Well I am so glad I got my blog page (pretty much) set up this week, because I certainly have something to blog about today. As you may or may not know, my middle daughter, M, 5 years old, has been diagnosed with Asperger’s Syndrome. She has always been different and as she grew from toddler to preschooler it became apparent that something was amiss and she needed some help. So, we have been through occupational therapy, counseling, and lots and lots of testing. At the end of the spring she really seemed to be improving. To the point where I was comfortable holding off on any further occupational therapy until school started and thought maybe she would end up not even needing an IEP. I was even beginning to question whether she really needed to continue couseling at this point. Then…
Right before her last counseling appointment, M mentioned that she wished she were not alive, and she wanted her life to end. This was the second time she had said something like this, the first had been a couple of months before and her counselor was not concerned. This time also, we were advised that there was no way M could really understand what she was saying and that she was just expressing her frustration and discomfort in a world she did not understand or fit into. At this point further counseling would have been a good idea but we had lost our medical insurance and would not have coverage again for a few months.
M continued to have worse meltdowns than before and frequently exclaim in frustration her wish to not be alive, and that someone or something would “make her killed”. She started running away, to the point where we had to child safety lock the car doors and electrical tape childproof handles to the door knobs inside the house to at least slow her progress so we could catch her before she got away or got hurt. She would suddenly panic and try to blot into traffic. This has all been very trying, and I have been counting down the days until August 1st, when we will have insurance and can get her in to see a psychiatrist. (They do have financial assistance, but I thought, why use it when it will only be a short time until we have insurance, and leave the assistance for people who REALLY need it).

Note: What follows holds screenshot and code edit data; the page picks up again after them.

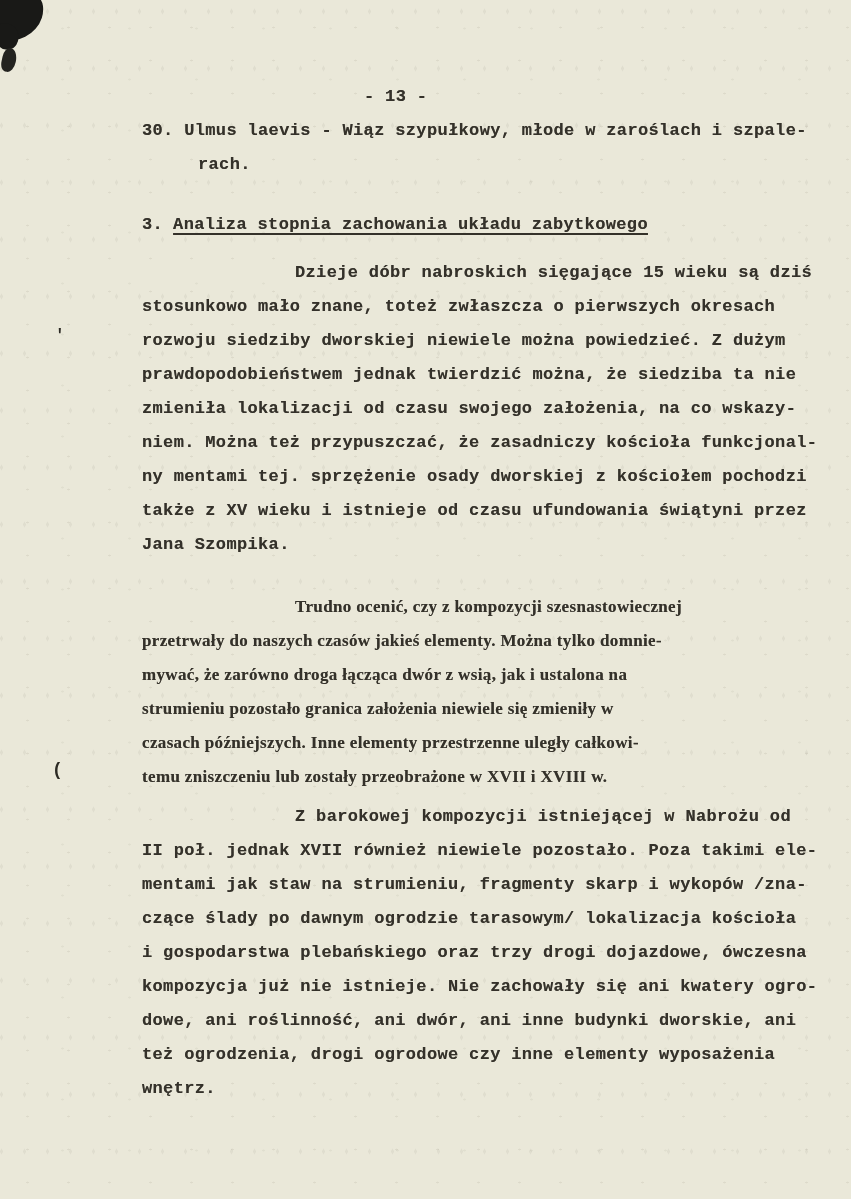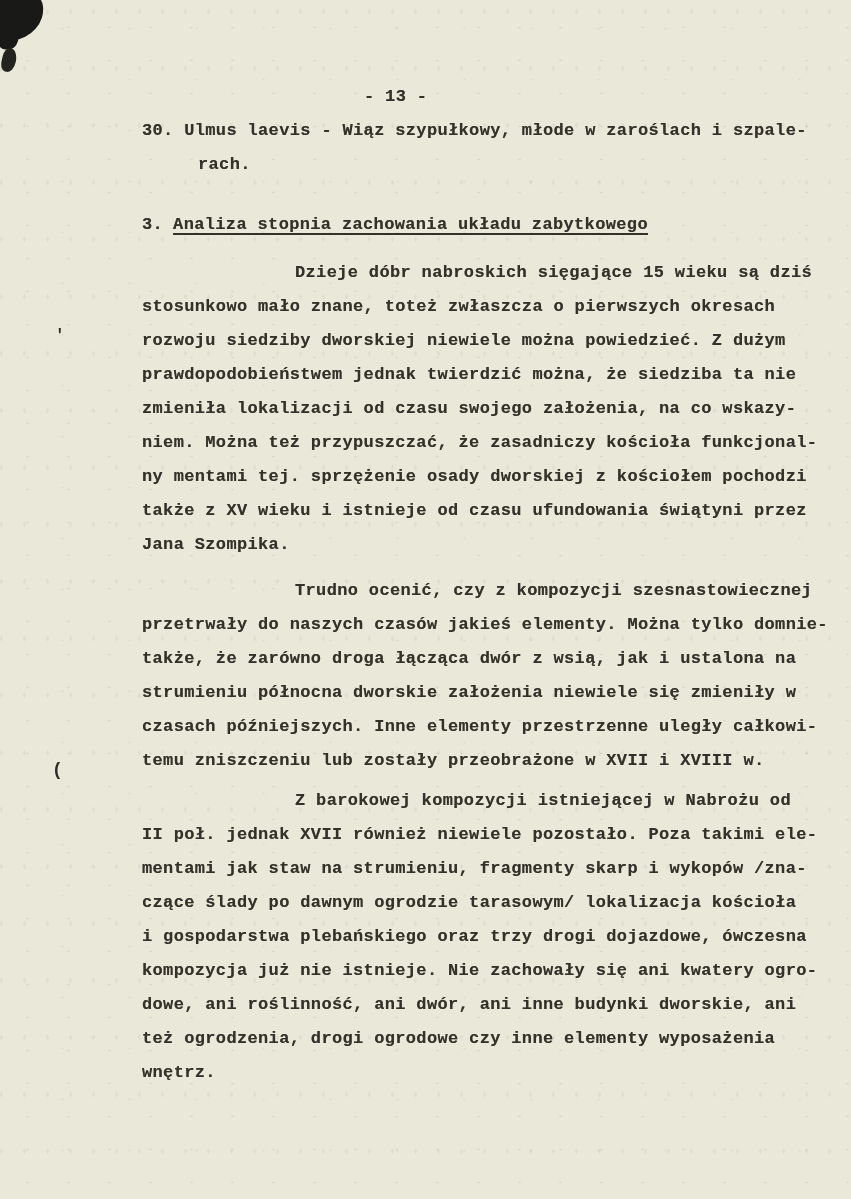"Trudno ocenić, czy z kompozycji" .para-2 { font-family: none -> Liberation Serif, serif; margin-top: 12px -> 28px }
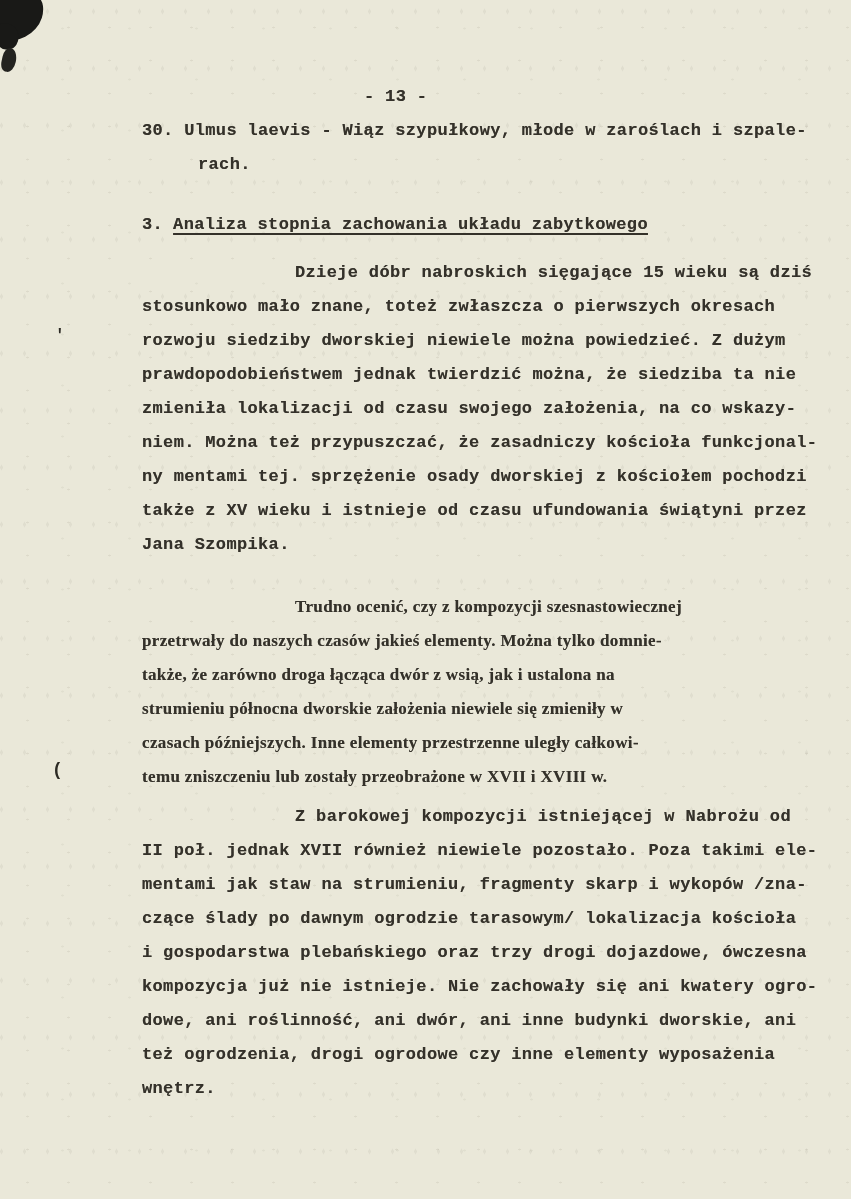"także, że zarówno droga łącząca" div.line { text: także -> mywać }
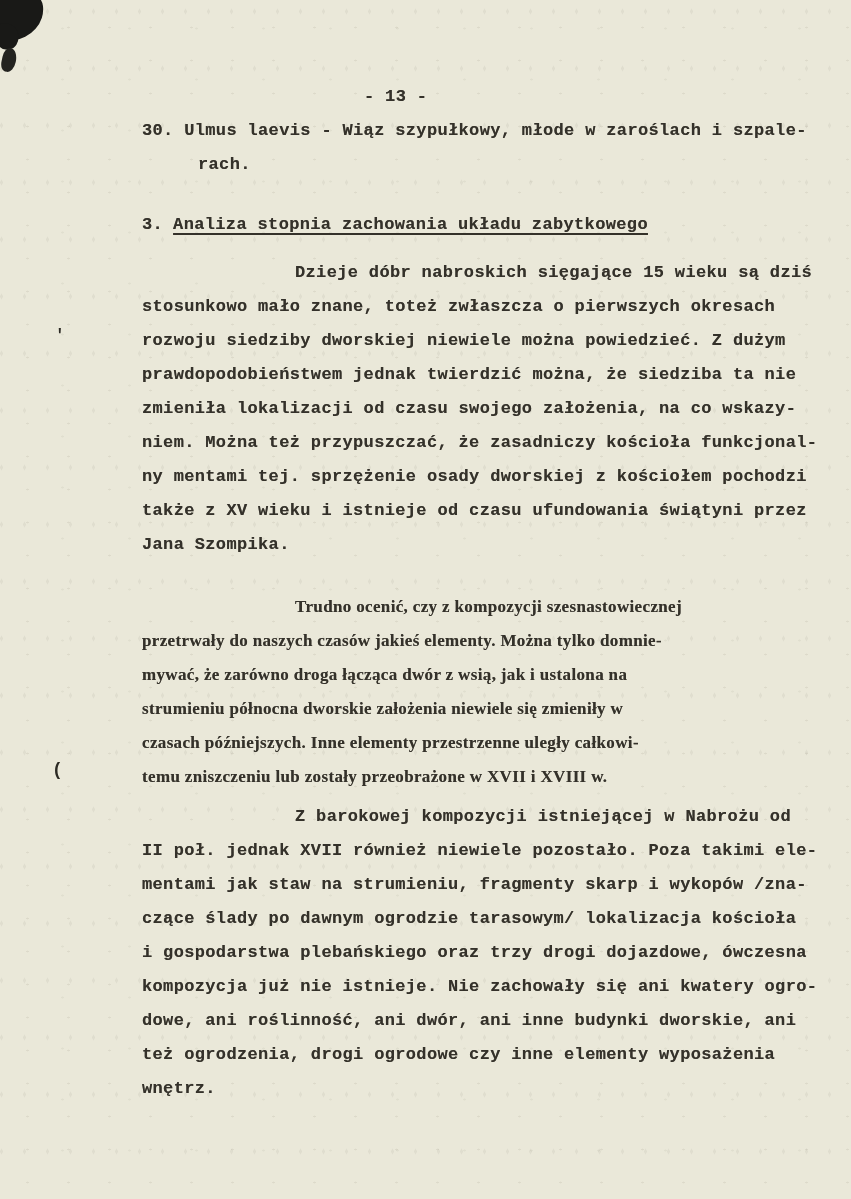"strumieniu północna dworskie założenia" div.line { text: północna dworskie -> pozostało granica }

So it can’t get much worse, right?
THEN, M started to become aggressive. One day I had to hold her in her car seat so we could get home safely and ended up with bruises on my arms. I didn’t think this would be a pattern but she became more and more aggressive at home, mostly with me and one of our cats who wouldn’t hurt a flea. (Oddly enough-or maybe not-she left alone the new cat that is scared and will scratch or bite when feeling threatened) She also started talking about wanting other people to die- mainly her father and me. And I thought “thank God we can take her to the Dr. soon, this is getting out of hand and I don’t know how to help her”.
And then it got worse, again…
I was talking to my mom on the phone last night on my way home from work and told her about M’s worsening behavior. Maybe I jinxed myself. I said “At least she hasn’t hurt any other kids, or her sisters yet”. Litereally less than 5 minutes later I walked in the door and heard my youngest crying. I asked what was wrong and found out that M punched her in the back because she was in her way. WHAT. DO. I. DO. NOW?
One week. One week until I can call and make an appointment with a psychiatrist. I hate the thought of medicating my children as much as most parents, but I really think there is not another option. We have tried diet changes, supplements, and behavioral interventions. She is not aggressive in daycare, only at home. (Which is relatively common, because they feel more safe at home and also because the stress of holding it all together while they are in public is so much that once they get home they just explode). She has also had to deal with a lot of changes lately, especially for a child on the spectrum. Since she just turned 5 she changed classrooms at daycare and at Sunday school. I changed jobs and she is in a new environment several days per week. It is summer so big sister is home every day. I think it will take a number of factors and we will be scheduling appointments with her pediatrician and counselor, also. But I also believe it is time to take drastic steps toward helping her overcome her anxiety and aggression that are so much a part of Autsim for many children, and for us that means medication. I know it won’t be an instant, quick, magical fix and that it will take a lot of observation, appointments and adjustments. But when your child wants to hurt themself and others, you will do anything, ANYTHING to help them.
Please pray for wisdom and guidance for us and the doctors, and for relief for M and our family. For any who know her, she is just such a sweet, loveable girl. She is smart and funny and loves her family and friends more than anything. We want to help her take away some of that anxiety and panic and overstimulation so she can feel safe in this world and be able to be herself, the sweet little girl who is excited to start school this fall. Isn’t that really what all parents want for their children? It’s just that most are able to take it for granted, because most of the time their children DO feel safe and able to express themselved appropriately. Most of the time I do not see Autism as a bad thing, just a different way of thinking. But today I hate Autism, because it has stolen that from my daughter. It has attacked her and left her feeling afraid and helpless. And I will do anything I can to protect her from that.